Search code examples
pythonmedian

Is it possible to compute median while data is still being generated? Python online median calculator


I've seen a broader version of this question asked, where the individual was looking for more than one summary statistic, but I have not seen a solution presented. I'm only interested in the median, in Python, here.

Let's say I'm generating a million values in a loop. I cannot save the million values into a list and compute median once I'm done, because of memory issues. Is it possible to compute median as I go? For mean, I'd just sum values progressively, and once done divide by a million. For median the answer does not seem as intuitive.

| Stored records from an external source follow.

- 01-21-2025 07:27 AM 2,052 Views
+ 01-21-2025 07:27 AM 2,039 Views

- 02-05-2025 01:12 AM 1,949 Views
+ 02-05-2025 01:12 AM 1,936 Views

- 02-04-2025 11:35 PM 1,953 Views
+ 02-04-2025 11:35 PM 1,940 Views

I'm stuck on the "thought experiment" section of this, so I haven't been able to really try anything that I think might work. I'm not sure if this is an algorithm that has been implemented, but I can't find it if it has been.


Solution

  • This won't be possible unless your idea of "values" is restricted in some exploitable way; and/or you can make more than one pass over the data; and/or you're willing to store stuff on disk too. Suppose you know there are 5 values, all distinct integers, and you know the first 3 are 5, 6, 7. The median will be one of those, but at this point you can't know which one, so you have to remember all of them. If 1 and 2 come next, the median is 5; if 4 and 8 next, 6; if 8 and 9 next, it's 7.

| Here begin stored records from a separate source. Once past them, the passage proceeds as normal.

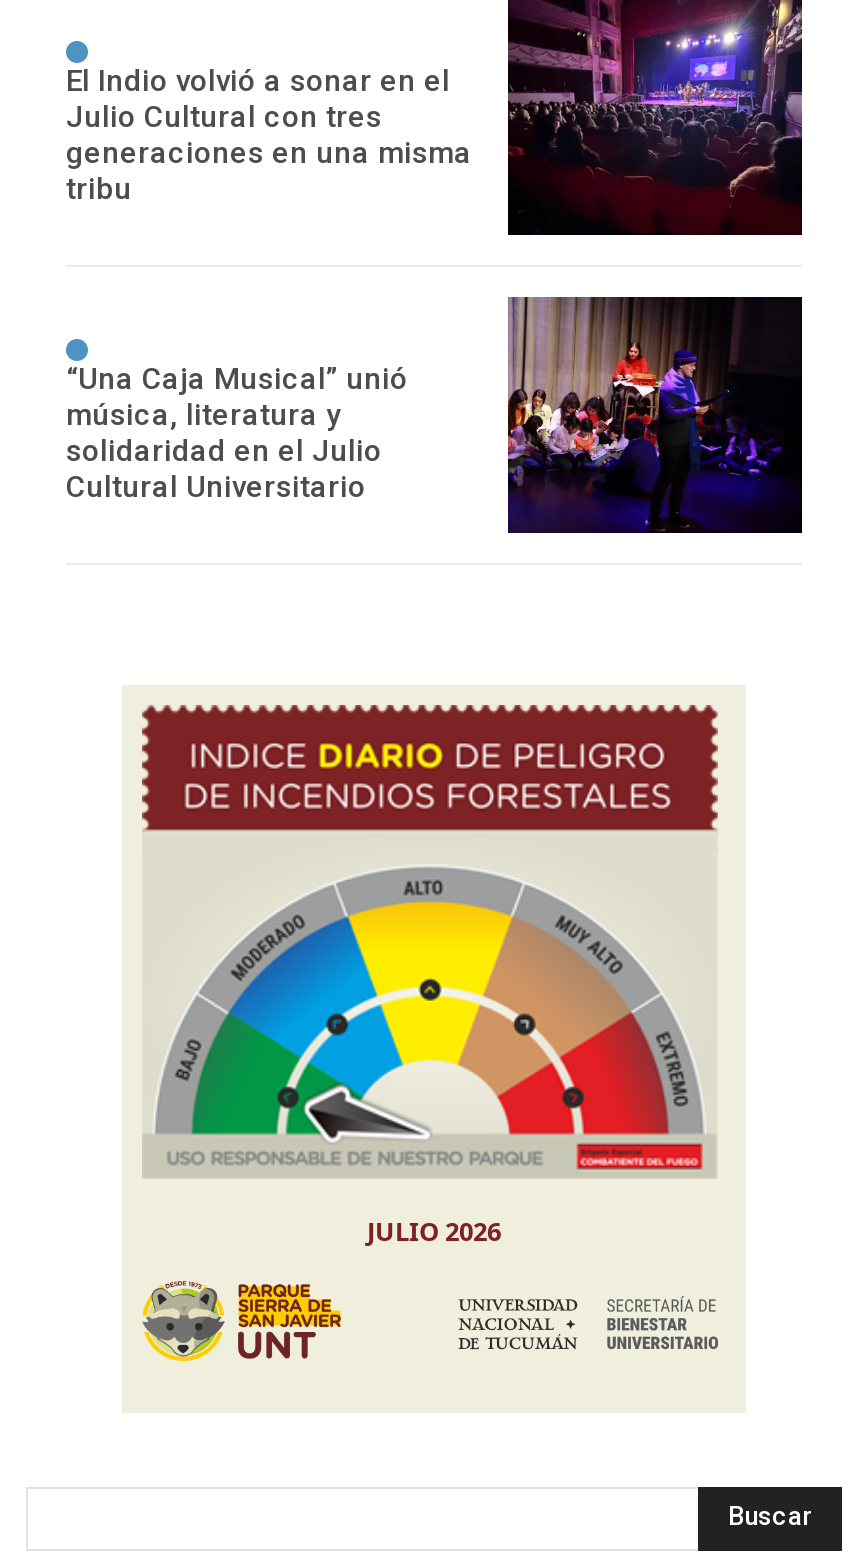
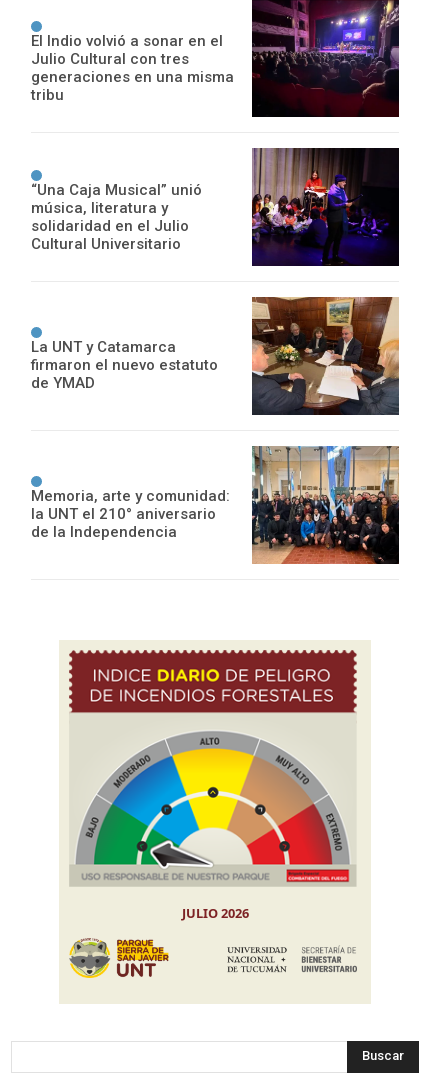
+ [image]
+ La UNT y Catamarca
+ firmaron el nuevo estatuto
+ de YMAD

+ [image]
+ Memoria, arte y comunidad:
+ la UNT el 210° aniversario
+ de la Independencia
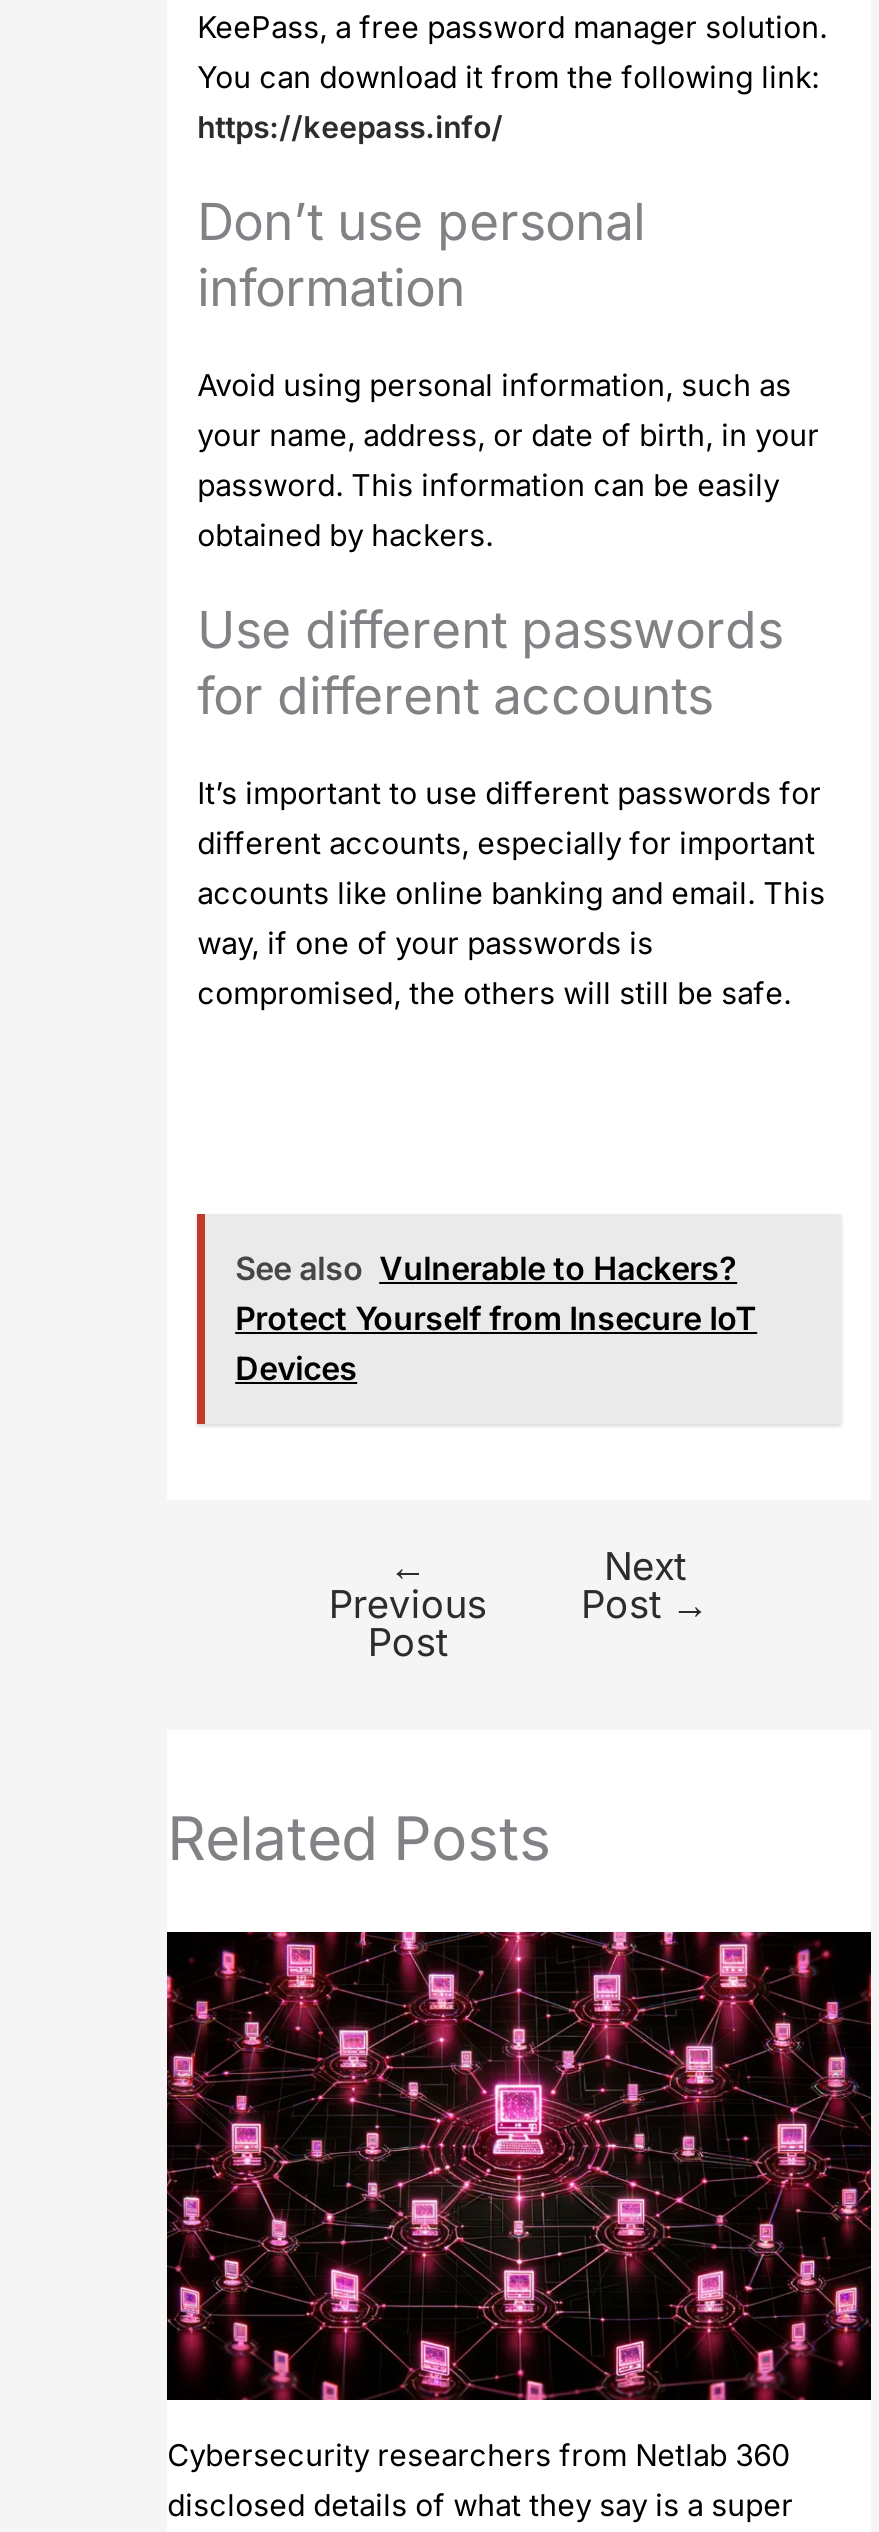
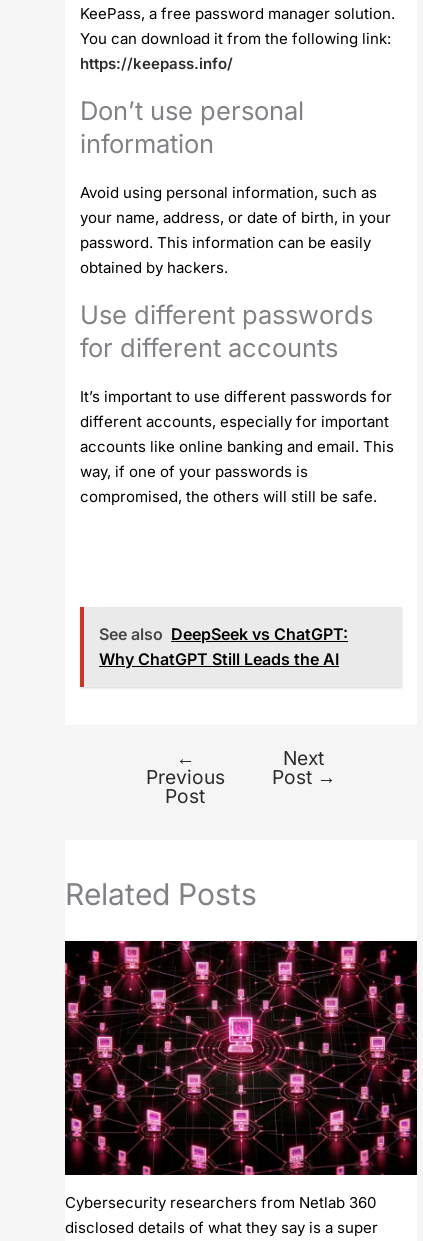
- See also Vulnerable to Hackers?
- Protect Yourself from Insecure IoT
- Devices
+ See also DeepSeek vs ChatGPT:
+ Why ChatGPT Still Leads the AI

    This obviously generalizes to any odd number of values range(i, i + 2*N+1), at the point you've seen the first N+1 of them: the median can turn out to be any one of those first N+1, so unless there's something exploitable about the nature of the values, you have to remember all of them at that point.

    An example of something exploitable: you know there are at most 100 distinct values. Then you can use a dict to count how many of each appear, and easily calculate the median at the end from that compressed representation of the distribution.

    Approximating

    For reasons already mentioned, there is no "shortcut" here to be had in general. But I'll attach Python code for a reasonable one-pass approximation method, as detailed in "The Remedian: A Robust Averaging Method for Large Data Sets". That paper also points to other approximation methods.

    The key: pick an odd integer B greater than 1. Then successive elements are stored in a buffer until B of them have been recorded. At that point, the median of those advances to the next level, and the buffer is cleared. Their median remains the only memory of those B elements retained.

    The same pattern continues at deeper levels too: after B of those median-of-B medians have been recorded, the median of those advances to the next level, and the second-level buffer is cleared. The median advanced then remains the only memory of the B**2 elements that went into it.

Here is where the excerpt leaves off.